Within the records below, find each line with the word "center" and copy it out.

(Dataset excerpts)

——

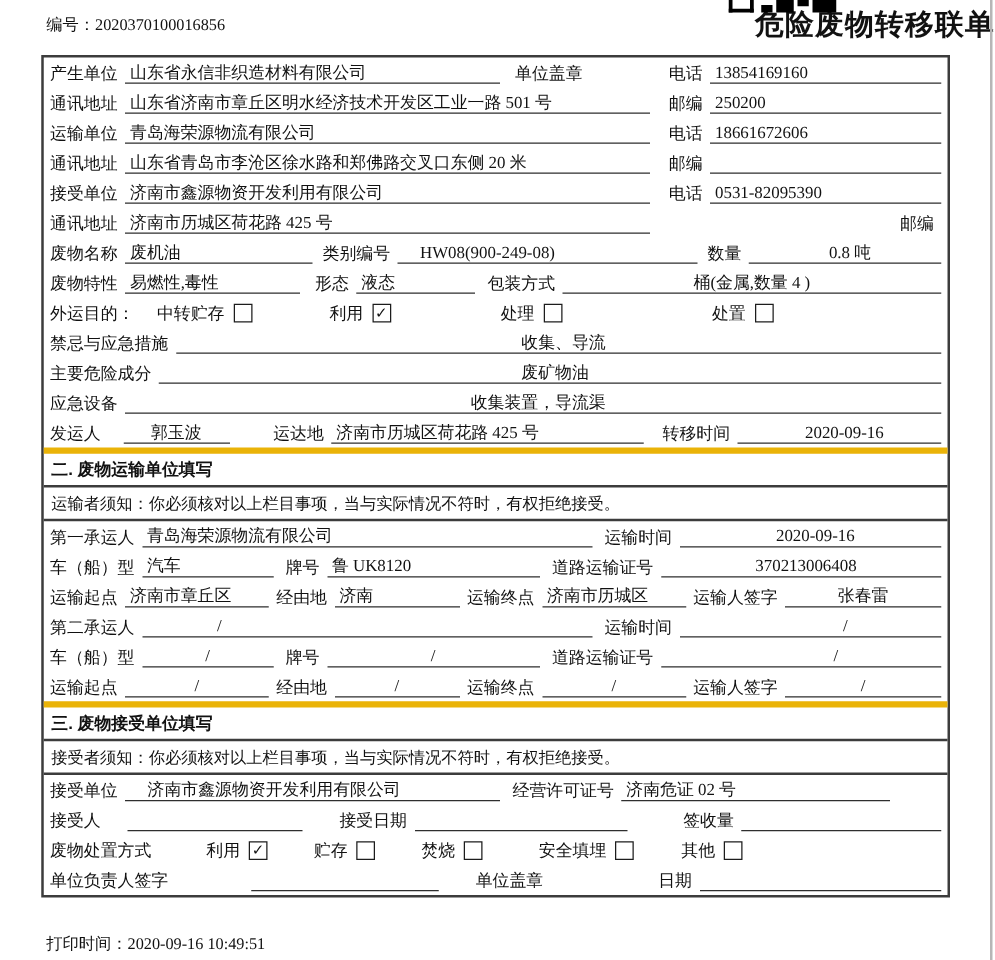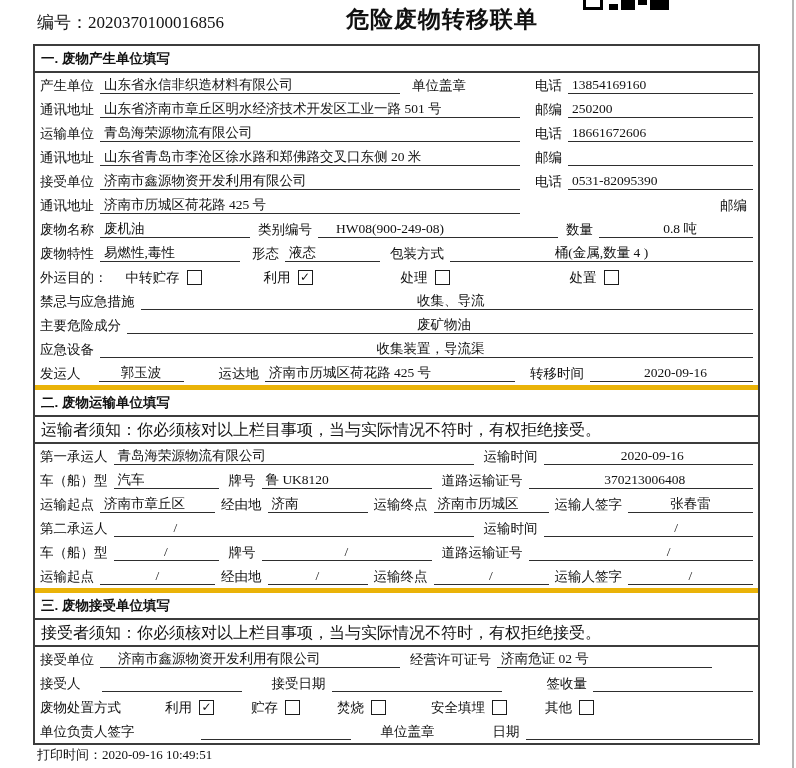--- a/index.html
+++ b/index.html
@@ -6,7 +6,7 @@
   .page{position:relative;width:796px;height:768px;background:#ffffff;overflow:hidden;
         font-family:"Liberation Serif","DejaVu Serif",serif;color:#111;}
   
-  .doc-no{position:absolute;left:37px;top:11px;font-size:17px;white-space:nowrap;}
+  .doc-no{position:absolute;left:37px;top:11px;font-size:13px;white-space:nowrap;}
   .doc-title{position:absolute;left:0;top:4px;width:100%;box-sizing:border-box;padding-left:88px;
              text-align:center;font-size:23px;font-weight:700;letter-spacing:1px;
              font-family:"Liberation Sans","DejaVu Sans",sans-serif;}

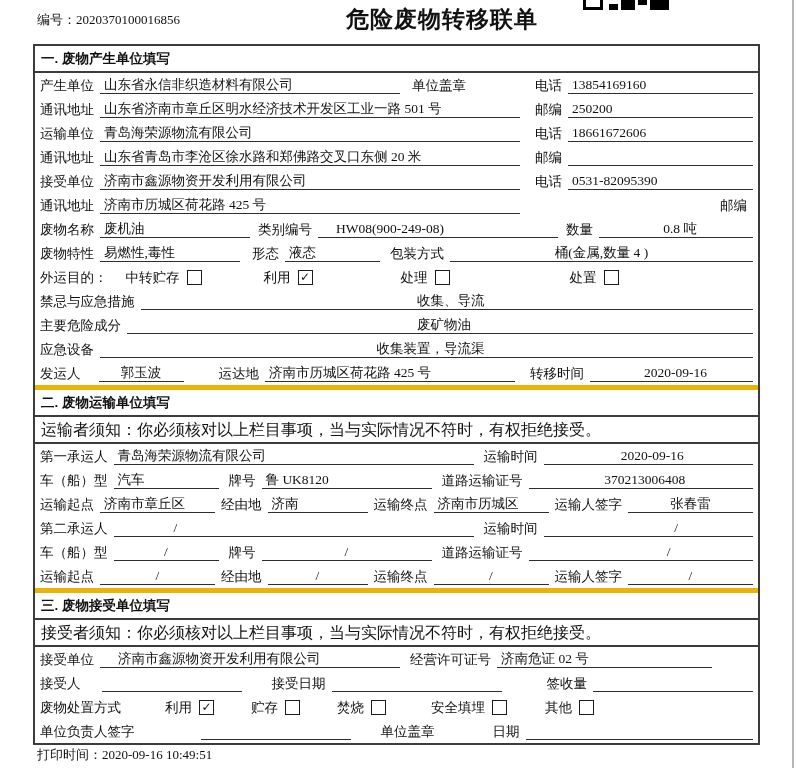--- a/index.html
+++ b/index.html
@@ -8,7 +8,7 @@
   
   .doc-no{position:absolute;left:37px;top:11px;font-size:13px;white-space:nowrap;}
   .doc-title{position:absolute;left:0;top:4px;width:100%;box-sizing:border-box;padding-left:88px;
-             text-align:center;font-size:23px;font-weight:700;letter-spacing:1px;
+             text-align:right;font-size:23px;font-weight:700;letter-spacing:1px;
              font-family:"Liberation Sans","DejaVu Sans",sans-serif;}
   .qr{position:absolute;left:583px;top:0;width:86px;height:10px;}
   .qr div{position:absolute;background:#000;}

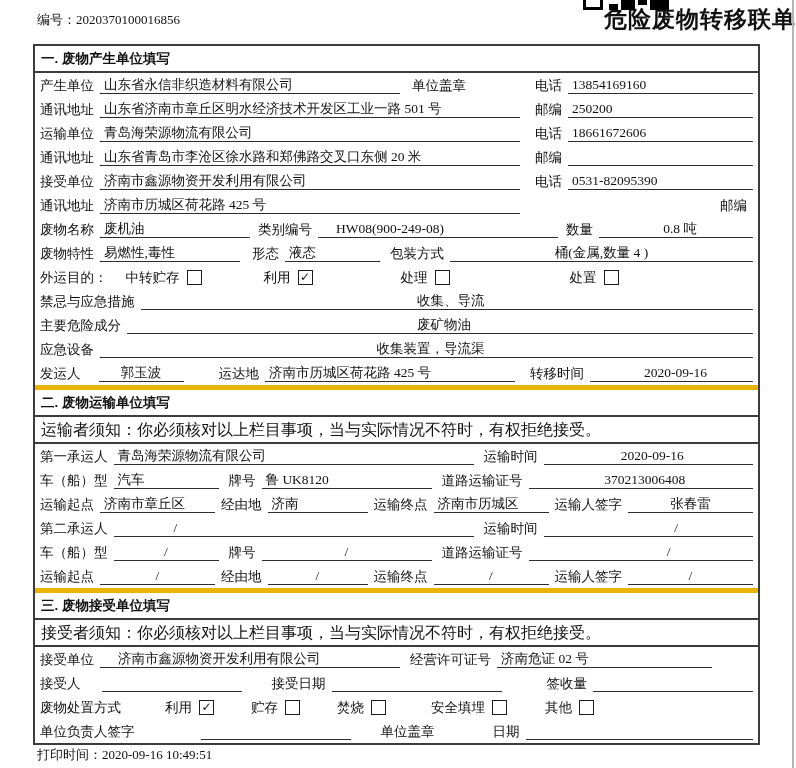--- a/index.html
+++ b/index.html
@@ -68,7 +68,6 @@
   <div class="sheet">
 
     <div class="sec1">
-      <div class="sec-title">一. 废物产生单位填写</div>
 
       <div class="row">
         <span class="lab">产生单位</span>

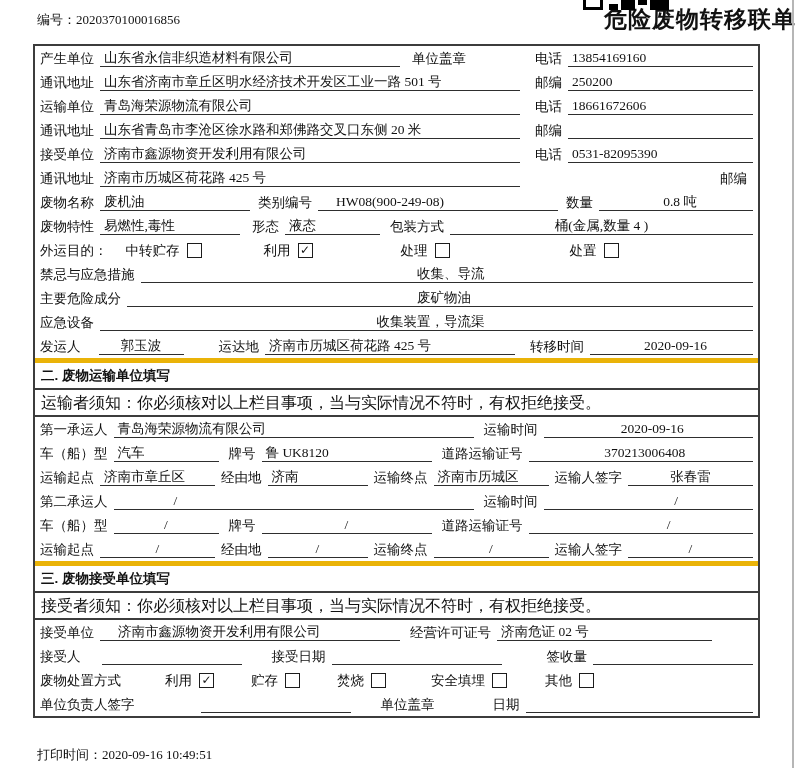--- a/index.html
+++ b/index.html
@@ -23,7 +23,7 @@
   .sec2,.sec3{border-top:5px solid #eab308;}
   .sec-title{height:25px;line-height:25px;font-size:13.5px;font-weight:700;padding-left:6px;
              border-bottom:2px solid #3c3c3c;font-family:"Liberation Sans","DejaVu Sans",sans-serif;}
-  .notice{height:25px;line-height:25px;font-size:16px;padding-left:6px;border-bottom:2px solid #3c3c3c;white-space:nowrap;}
+  .notice{height:25px;line-height:25px;font-size:13px;padding-left:6px;border-bottom:2px solid #3c3c3c;white-space:nowrap;}
   .row{display:flex;align-items:flex-end;height:24px;padding:0 5px 3px 5px;box-sizing:border-box;
        font-size:13.5px;line-height:16px;}
   .lab{white-space:nowrap;flex:none;padding-right:6px;}

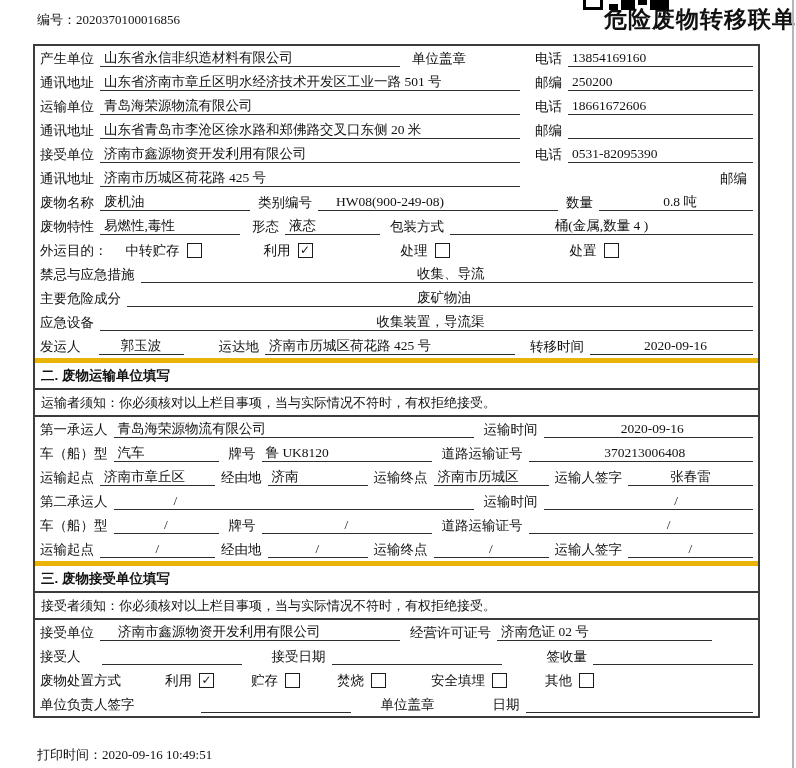--- a/index.html
+++ b/index.html
@@ -39,7 +39,7 @@
   .w360{width:360px;} .w420{width:420px;} .w85{width:85px;}
   .ml6{margin-left:6px;} .ml8{margin-left:8px;} .ml10{margin-left:10px;} .ml12{margin-left:12px;}
   .ml15{margin-left:15px;} .ml30{margin-left:30px;} .ml35{margin-left:35px;}
-  .ml37{margin-left:37px;} .ml38{margin-left:38px;} .ml45{margin-left:45px;} .ml55{margin-left:52px;text-align:center;}
+  .ml37{margin-left:37px;} .ml38{margin-left:38px;} .ml45{margin-left:45px;} .ml55{margin-left:86px;text-align:center;}
   .ml60{margin-left:60px;} .ml62{margin-left:62px;} .ml88{margin-left:88px;} .ml120{margin-left:120px;}
   .cb-item{display:flex;align-items:center;flex:none;}
   .cb-lab{white-space:nowrap;}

——

- **RESPONSE**
              text-align:center;font-size:23px;font-weight:700;letter-spacing:1px;
-             text-align:center;font-size:23px;font-weight:700;letter-spacing:1px;
-  .ml37{margin-left:37px;} .ml38{margin-left:38px;} .ml45{margin-left:45px;} .ml55{margin-left:52px;text-align:center;}
+  .ml37{margin-left:37px;} .ml38{margin-left:38px;} .ml45{margin-left:45px;} .ml55{margin-left:86px;text-align:center;}
   .cb-item{display:flex;align-items:center;flex:none;}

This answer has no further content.